Colloquium Celebrates Interdisciplinary Research

ColloquiumThe Fireside Room overflowed with a scholarly audience on October 31 for Trinity’s first-ever Spenser Colloquium. Through the reading of research papers and light-hearted improvisation, students from five Trinity classes and three disciplines celebrated their recent study of The Faerie Queene, the epic poem by Edmund Spenser.

Dr. Bob Rice, professor emeritus of history, served as a spirited moderator. Rice explained the faculty’s goals for the colloquium: educational richness grown by student-faculty combined research, the taking up of texts with Christian hopefulness, interdisciplinary study leading to deeper understanding, and a faithful religious response to the world. Laughter and refreshments were added benefits.

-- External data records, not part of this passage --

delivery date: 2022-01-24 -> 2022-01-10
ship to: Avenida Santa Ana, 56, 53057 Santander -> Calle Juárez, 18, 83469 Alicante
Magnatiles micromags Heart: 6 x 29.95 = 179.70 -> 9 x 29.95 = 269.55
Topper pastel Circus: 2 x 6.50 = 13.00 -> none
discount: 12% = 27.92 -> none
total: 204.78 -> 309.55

ColloquiumDrs. Mark Jones, professor of English; Dr. Aron Reppmann, associate professor of philosophy; and Dr. Keith Starkenburg, associate professor of theology, worked throughout the summer to prepare their discipline-specific research papers in response to The Faerie Queene.

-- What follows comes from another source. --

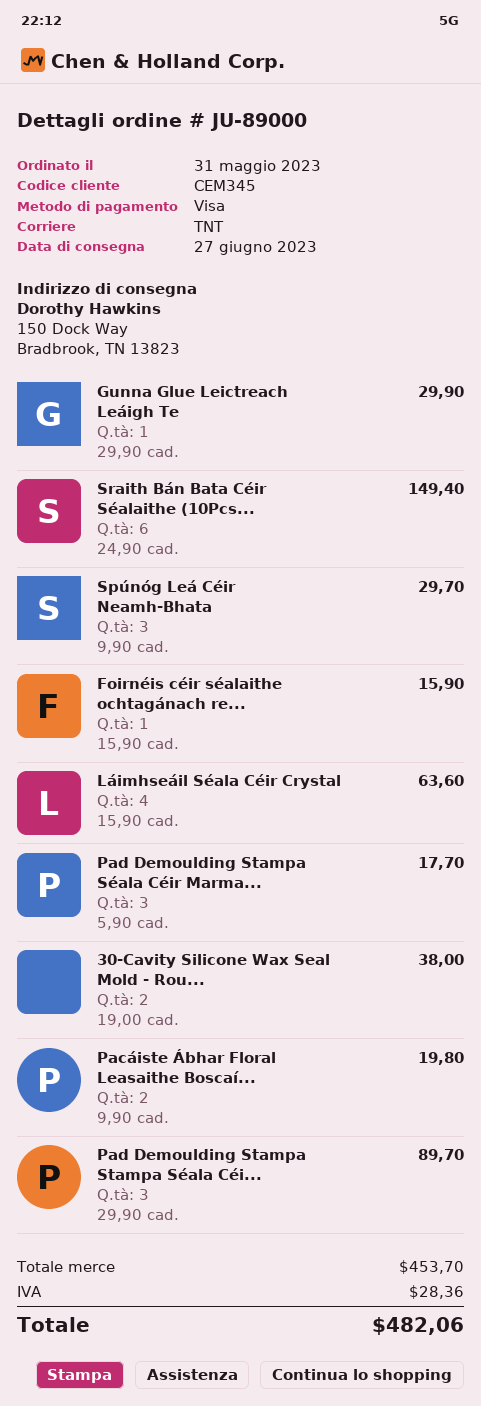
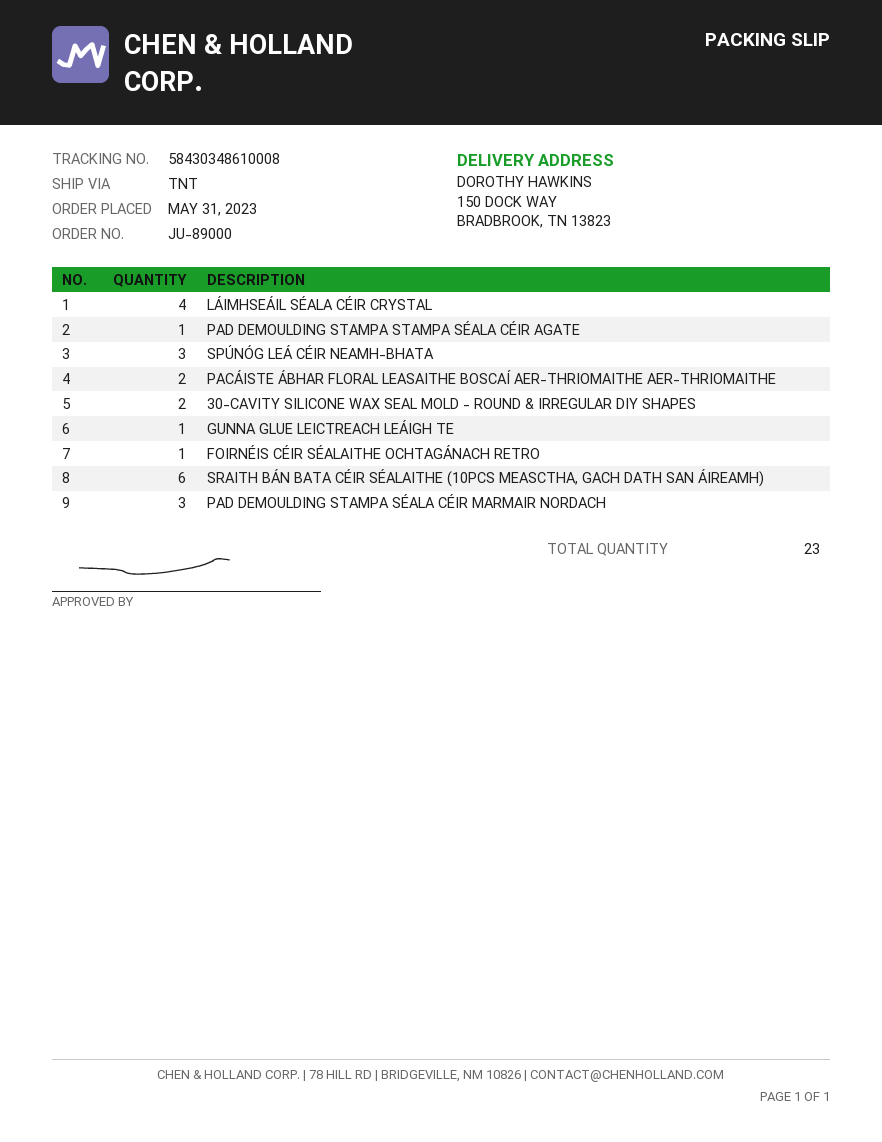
Pad Demoulding Stampa Stampa Séala Céi...: 3 -> 1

Their research challenged students to see the same work through three different lenses as they presented:

  • “Arthur and Socrates in Faerieland,” by Professor Reppmann
  • “Guyon, Knight of Temperance; or, Sir Not Appearing in This Poem,” by Professor Jones
  • “Calvinists Who Might Best Be: Edmund Spenser and a Reformed Habit of Being,” by Professor Starkenburg

“The colloquium was the sort of rich, interdisciplinary collaboration that I think could happen only at a place like Trinity,” said Dr. Jones said. “I was pleased to be part of a scholarly conversation involving faculty and students from three different disciplines—not to mention staff members who attended and participants from the Honors Program.”  

The event was funded through a collaborative initiative grant from the professional development committee, which hopes the event fostered deeper understanding through inter-disciplinary studies.